### DIRECTIONS FOR THIS TASK
Copy all entries exactly.

[Opening MATERIAL SHOWN section]

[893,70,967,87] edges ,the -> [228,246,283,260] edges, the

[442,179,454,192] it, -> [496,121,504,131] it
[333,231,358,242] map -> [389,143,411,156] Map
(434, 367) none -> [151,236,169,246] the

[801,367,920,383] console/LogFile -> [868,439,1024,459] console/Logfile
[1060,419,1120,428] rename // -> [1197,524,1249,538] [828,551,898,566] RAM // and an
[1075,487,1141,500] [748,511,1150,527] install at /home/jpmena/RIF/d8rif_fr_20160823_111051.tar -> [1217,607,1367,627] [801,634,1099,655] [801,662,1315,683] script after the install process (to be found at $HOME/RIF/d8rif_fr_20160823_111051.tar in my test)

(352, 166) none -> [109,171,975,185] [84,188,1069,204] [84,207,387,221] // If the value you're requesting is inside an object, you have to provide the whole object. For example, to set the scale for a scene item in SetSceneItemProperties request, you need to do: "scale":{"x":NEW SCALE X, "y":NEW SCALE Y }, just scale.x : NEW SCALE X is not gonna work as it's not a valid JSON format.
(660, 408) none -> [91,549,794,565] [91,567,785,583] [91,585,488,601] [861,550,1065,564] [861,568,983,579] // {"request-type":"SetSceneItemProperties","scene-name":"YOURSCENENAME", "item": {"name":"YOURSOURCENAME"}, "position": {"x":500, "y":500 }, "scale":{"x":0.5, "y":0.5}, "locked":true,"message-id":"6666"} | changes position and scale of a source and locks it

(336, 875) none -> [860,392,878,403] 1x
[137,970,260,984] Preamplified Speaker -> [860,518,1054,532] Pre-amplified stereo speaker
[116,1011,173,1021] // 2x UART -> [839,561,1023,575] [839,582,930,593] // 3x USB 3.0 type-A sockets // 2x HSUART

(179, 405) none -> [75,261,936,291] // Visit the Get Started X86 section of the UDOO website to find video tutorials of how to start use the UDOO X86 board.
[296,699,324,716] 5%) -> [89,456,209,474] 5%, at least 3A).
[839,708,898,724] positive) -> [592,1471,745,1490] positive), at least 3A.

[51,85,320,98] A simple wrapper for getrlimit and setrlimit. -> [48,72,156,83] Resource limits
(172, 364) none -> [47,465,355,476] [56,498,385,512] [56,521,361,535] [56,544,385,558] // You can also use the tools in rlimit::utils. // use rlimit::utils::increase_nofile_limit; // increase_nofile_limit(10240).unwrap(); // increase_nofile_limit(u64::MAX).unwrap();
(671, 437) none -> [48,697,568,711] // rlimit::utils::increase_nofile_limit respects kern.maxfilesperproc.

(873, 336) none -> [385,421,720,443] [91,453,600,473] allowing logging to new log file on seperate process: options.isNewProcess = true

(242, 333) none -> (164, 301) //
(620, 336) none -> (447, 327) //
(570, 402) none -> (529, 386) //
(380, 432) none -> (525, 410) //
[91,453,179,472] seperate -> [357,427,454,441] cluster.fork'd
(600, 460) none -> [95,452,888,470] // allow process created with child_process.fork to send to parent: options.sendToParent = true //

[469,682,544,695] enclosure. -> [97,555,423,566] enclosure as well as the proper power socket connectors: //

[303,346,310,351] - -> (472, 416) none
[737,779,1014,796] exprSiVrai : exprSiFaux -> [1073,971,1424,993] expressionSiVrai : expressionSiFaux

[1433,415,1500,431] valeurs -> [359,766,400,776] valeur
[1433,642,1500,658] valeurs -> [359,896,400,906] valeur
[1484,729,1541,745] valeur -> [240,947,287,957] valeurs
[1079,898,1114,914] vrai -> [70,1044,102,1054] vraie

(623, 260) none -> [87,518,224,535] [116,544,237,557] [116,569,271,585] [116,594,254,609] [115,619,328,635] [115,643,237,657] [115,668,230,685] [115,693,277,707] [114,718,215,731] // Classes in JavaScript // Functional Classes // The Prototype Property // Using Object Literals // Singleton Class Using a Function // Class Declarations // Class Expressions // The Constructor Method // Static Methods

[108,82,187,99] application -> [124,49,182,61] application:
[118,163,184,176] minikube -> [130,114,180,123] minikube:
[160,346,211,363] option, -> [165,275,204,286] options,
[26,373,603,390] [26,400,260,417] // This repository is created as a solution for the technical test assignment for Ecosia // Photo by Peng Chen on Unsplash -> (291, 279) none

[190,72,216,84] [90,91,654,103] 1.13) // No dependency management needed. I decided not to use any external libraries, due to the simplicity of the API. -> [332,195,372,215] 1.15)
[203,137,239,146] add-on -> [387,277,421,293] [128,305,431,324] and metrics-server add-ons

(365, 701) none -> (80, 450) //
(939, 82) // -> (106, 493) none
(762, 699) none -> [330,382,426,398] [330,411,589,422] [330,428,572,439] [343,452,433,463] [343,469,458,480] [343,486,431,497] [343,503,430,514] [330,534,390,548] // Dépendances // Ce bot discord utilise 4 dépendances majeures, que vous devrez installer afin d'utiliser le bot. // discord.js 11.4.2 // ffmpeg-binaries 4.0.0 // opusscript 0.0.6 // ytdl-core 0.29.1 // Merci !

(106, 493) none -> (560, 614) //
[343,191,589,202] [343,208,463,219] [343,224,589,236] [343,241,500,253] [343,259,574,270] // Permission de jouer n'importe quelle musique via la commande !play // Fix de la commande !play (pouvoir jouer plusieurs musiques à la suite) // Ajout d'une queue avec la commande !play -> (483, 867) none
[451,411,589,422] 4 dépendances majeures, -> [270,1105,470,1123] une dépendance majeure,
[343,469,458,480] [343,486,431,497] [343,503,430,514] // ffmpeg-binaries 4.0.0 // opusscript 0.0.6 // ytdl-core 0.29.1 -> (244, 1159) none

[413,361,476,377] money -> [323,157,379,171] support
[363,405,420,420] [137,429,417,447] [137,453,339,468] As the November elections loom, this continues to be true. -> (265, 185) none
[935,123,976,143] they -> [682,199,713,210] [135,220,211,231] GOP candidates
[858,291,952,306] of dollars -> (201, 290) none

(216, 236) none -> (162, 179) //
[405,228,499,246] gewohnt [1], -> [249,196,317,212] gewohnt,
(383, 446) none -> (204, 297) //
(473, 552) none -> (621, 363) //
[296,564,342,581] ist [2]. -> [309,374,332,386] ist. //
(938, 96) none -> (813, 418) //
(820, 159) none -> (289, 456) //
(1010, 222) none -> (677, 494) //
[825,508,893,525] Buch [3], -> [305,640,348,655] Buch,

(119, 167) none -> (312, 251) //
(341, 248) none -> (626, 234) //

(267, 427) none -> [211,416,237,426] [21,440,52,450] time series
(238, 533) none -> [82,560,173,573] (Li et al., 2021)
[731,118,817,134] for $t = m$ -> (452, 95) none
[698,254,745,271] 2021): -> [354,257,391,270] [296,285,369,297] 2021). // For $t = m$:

[Closing MATERIAL SHOWN section]

### SOLUTION TO THIS PROBLEM
[893,70,967,87] edges ,the -> [228,246,283,260] edges, the

[442,179,454,192] it, -> [496,121,504,131] it
[333,231,358,242] map -> [389,143,411,156] Map
(434, 367) none -> [151,236,169,246] the

[801,367,920,383] console/LogFile -> [868,439,1024,459] console/Logfile
[1060,419,1120,428] rename // -> [1197,524,1249,538] [828,551,898,566] RAM // and an
[1075,487,1141,500] [748,511,1150,527] install at /home/jpmena/RIF/d8rif_fr_20160823_111051.tar -> [1217,607,1367,627] [801,634,1099,655] [801,662,1315,683] script after the install process (to be found at $HOME/RIF/d8rif_fr_20160823_111051.tar in my test)

(352, 166) none -> [109,171,975,185] [84,188,1069,204] [84,207,387,221] // If the value you're requesting is inside an object, you have to provide the whole object. For example, to set the scale for a scene item in SetSceneItemProperties request, you need to do: "scale":{"x":NEW SCALE X, "y":NEW SCALE Y }, just scale.x : NEW SCALE X is not gonna work as it's not a valid JSON format.
(660, 408) none -> [91,549,794,565] [91,567,785,583] [91,585,488,601] [861,550,1065,564] [861,568,983,579] // {"request-type":"SetSceneItemProperties","scene-name":"YOURSCENENAME", "item": {"name":"YOURSOURCENAME"}, "position": {"x":500, "y":500 }, "scale":{"x":0.5, "y":0.5}, "locked":true,"message-id":"6666"} | changes position and scale of a source and locks it

(336, 875) none -> [860,392,878,403] 1x
[137,970,260,984] Preamplified Speaker -> [860,518,1054,532] Pre-amplified stereo speaker
[116,1011,173,1021] // 2x UART -> [839,561,1023,575] [839,582,930,593] // 3x USB 3.0 type-A sockets // 2x HSUART

(179, 405) none -> [75,261,936,291] // Visit the Get Started X86 section of the UDOO website to find video tutorials of how to start use the UDOO X86 board.
[296,699,324,716] 5%) -> [89,456,209,474] 5%, at least 3A).
[839,708,898,724] positive) -> [592,1471,745,1490] positive), at least 3A.

[51,85,320,98] A simple wrapper for getrlimit and setrlimit. -> [48,72,156,83] Resource limits
(172, 364) none -> [47,465,355,476] [56,498,385,512] [56,521,361,535] [56,544,385,558] // You can also use the tools in rlimit::utils. // use rlimit::utils::increase_nofile_limit; // increase_nofile_limit(10240).unwrap(); // increase_nofile_limit(u64::MAX).unwrap();
(671, 437) none -> [48,697,568,711] // rlimit::utils::increase_nofile_limit respects kern.maxfilesperproc.

(873, 336) none -> [385,421,720,443] [91,453,600,473] allowing logging to new log file on seperate process: options.isNewProcess = true

(242, 333) none -> (164, 301) //
(620, 336) none -> (447, 327) //
(570, 402) none -> (529, 386) //
(380, 432) none -> (525, 410) //
[91,453,179,472] seperate -> [357,427,454,441] cluster.fork'd
(600, 460) none -> [95,452,888,470] // allow process created with child_process.fork to send to parent: options.sendToParent = true //

[469,682,544,695] enclosure. -> [97,555,423,566] enclosure as well as the proper power socket connectors: //

[303,346,310,351] - -> (472, 416) none
[737,779,1014,796] exprSiVrai : exprSiFaux -> [1073,971,1424,993] expressionSiVrai : expressionSiFaux

[1433,415,1500,431] valeurs -> [359,766,400,776] valeur
[1433,642,1500,658] valeurs -> [359,896,400,906] valeur
[1484,729,1541,745] valeur -> [240,947,287,957] valeurs
[1079,898,1114,914] vrai -> [70,1044,102,1054] vraie

(623, 260) none -> [87,518,224,535] [116,544,237,557] [116,569,271,585] [116,594,254,609] [115,619,328,635] [115,643,237,657] [115,668,230,685] [115,693,277,707] [114,718,215,731] // Classes in JavaScript // Functional Classes // The Prototype Property // Using Object Literals // Singleton Class Using a Function // Class Declarations // Class Expressions // The Constructor Method // Static Methods

[108,82,187,99] application -> [124,49,182,61] application:
[118,163,184,176] minikube -> [130,114,180,123] minikube:
[160,346,211,363] option, -> [165,275,204,286] options,
[26,373,603,390] [26,400,260,417] // This repository is created as a solution for the technical test assignment for Ecosia // Photo by Peng Chen on Unsplash -> (291, 279) none

[190,72,216,84] [90,91,654,103] 1.13) // No dependency management needed. I decided not to use any external libraries, due to the simplicity of the API. -> [332,195,372,215] 1.15)
[203,137,239,146] add-on -> [387,277,421,293] [128,305,431,324] and metrics-server add-ons

(365, 701) none -> (80, 450) //
(939, 82) // -> (106, 493) none
(762, 699) none -> [330,382,426,398] [330,411,589,422] [330,428,572,439] [343,452,433,463] [343,469,458,480] [343,486,431,497] [343,503,430,514] [330,534,390,548] // Dépendances // Ce bot discord utilise 4 dépendances majeures, que vous devrez installer afin d'utiliser le bot. // discord.js 11.4.2 // ffmpeg-binaries 4.0.0 // opusscript 0.0.6 // ytdl-core 0.29.1 // Merci !

(106, 493) none -> (560, 614) //
[343,191,589,202] [343,208,463,219] [343,224,589,236] [343,241,500,253] [343,259,574,270] // Permission de jouer n'importe quelle musique via la commande !play // Fix de la commande !play (pouvoir jouer plusieurs musiques à la suite) // Ajout d'une queue avec la commande !play -> (483, 867) none
[451,411,589,422] 4 dépendances majeures, -> [270,1105,470,1123] une dépendance majeure,
[343,469,458,480] [343,486,431,497] [343,503,430,514] // ffmpeg-binaries 4.0.0 // opusscript 0.0.6 // ytdl-core 0.29.1 -> (244, 1159) none

[413,361,476,377] money -> [323,157,379,171] support
[363,405,420,420] [137,429,417,447] [137,453,339,468] As the November elections loom, this continues to be true. -> (265, 185) none
[935,123,976,143] they -> [682,199,713,210] [135,220,211,231] GOP candidates
[858,291,952,306] of dollars -> (201, 290) none

(216, 236) none -> (162, 179) //
[405,228,499,246] gewohnt [1], -> [249,196,317,212] gewohnt,
(383, 446) none -> (204, 297) //
(473, 552) none -> (621, 363) //
[296,564,342,581] ist [2]. -> [309,374,332,386] ist. //
(938, 96) none -> (813, 418) //
(820, 159) none -> (289, 456) //
(1010, 222) none -> (677, 494) //
[825,508,893,525] Buch [3], -> [305,640,348,655] Buch,

(119, 167) none -> (312, 251) //
(341, 248) none -> (626, 234) //

(267, 427) none -> [211,416,237,426] [21,440,52,450] time series
(238, 533) none -> [82,560,173,573] (Li et al., 2021)
[731,118,817,134] for $t = m$ -> (452, 95) none
[698,254,745,271] 2021): -> [354,257,391,270] [296,285,369,297] 2021). // For $t = m$:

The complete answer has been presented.